Article 21g of PITA provides for a holiday from wage tax on salaries paid to a person with disability employed for an indefinite period of time. The exemption applies for a period of three years from the commencement of work of the person.
SACC found that the aforementioned PITA incentives are not compatible with the provisions of the Horizontal Aid Decree on employment-aid schemes and with the Guidelines for the assessment of employment state aid (Uputstvo za ocenjivanje usklađenosti državne pomoći za zapošljavanje).
Aid scheme under the Mandatory Social Security Contributions Act (MSSCA)
For the same reason, SACC advised that the provisions of MSSCA that offer full or partial refund of social security contributions (SCC) paid on wages which qualify for wage tax refund under the provisions of PITA, must be aligned with rules on permissible horizontal aid.
Aid scheme under the Free Zones Act
Articles 19 and 29(3) of the Free Zones provide that customs duties and other import duties are not payable for importation of goods intended for the conduct of business activity and construction of facilities in the zone. It noted that the permissibility of this measure depends on the business activity of the beneficiary and the type of investment in a free zone. Accordingly, the aid can be compatible only if granted as regional investment aid, as state aid for R&D, etc.

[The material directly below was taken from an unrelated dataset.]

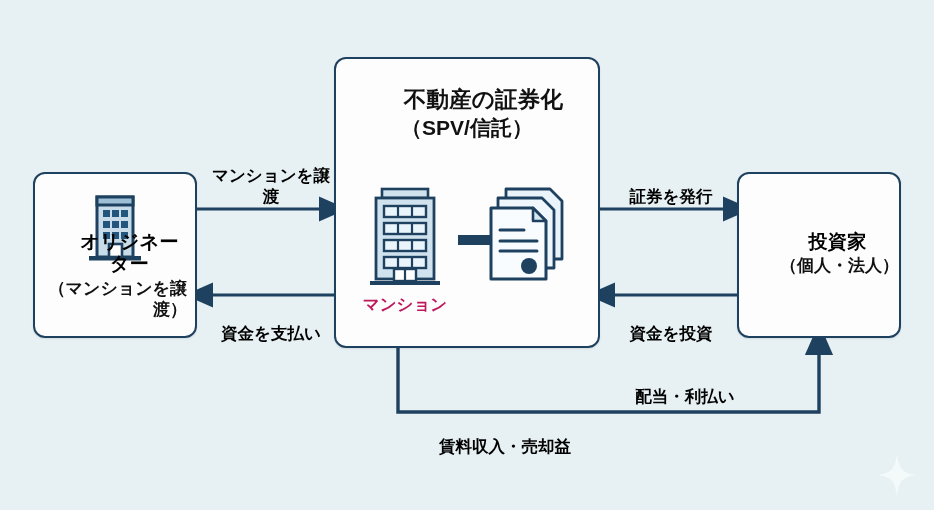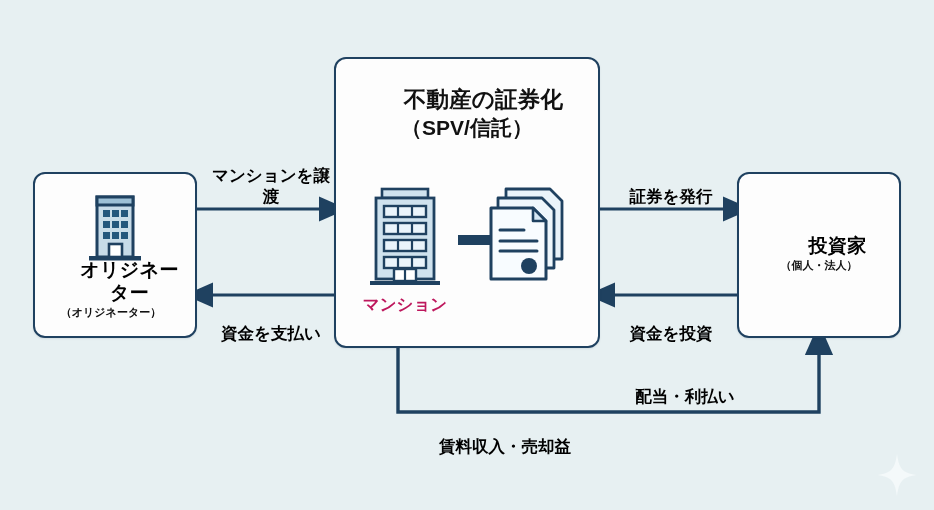"（個人・法人）" .side-sub { font-size: 11px -> 17px; text-align: center -> right }
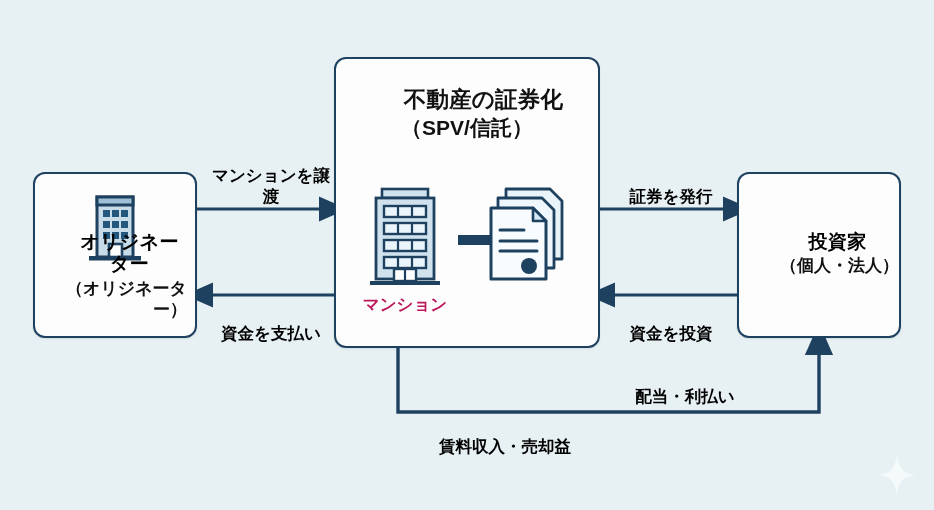"（オリジネーター）" div.side-sub { text: オリジネーター -> マンションを譲渡 }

How are existing beneficiaries affected
SACC did not explicitly propose how the alignment of the fiscal aid schemes will affect the rights of the existing beneficiaries under those schemes. Based on the alignment models presented by SACC, it may be concluded that no grandfathering rights are proposed and that the existing beneficiaries would have to be eligible in accordance with the amended provisions in order to continue to receive state aid. It remains to be seen how and when the government will address SACC notice and whether it will eventually provide for a sunset period during which the existing beneficiaries will enjoy the grandfathering right.
Even though the fiscal aid the beneficiaries have been receiving is now officially declared incompatible by SACC, it is clear that no recovery order by SACC will ensue.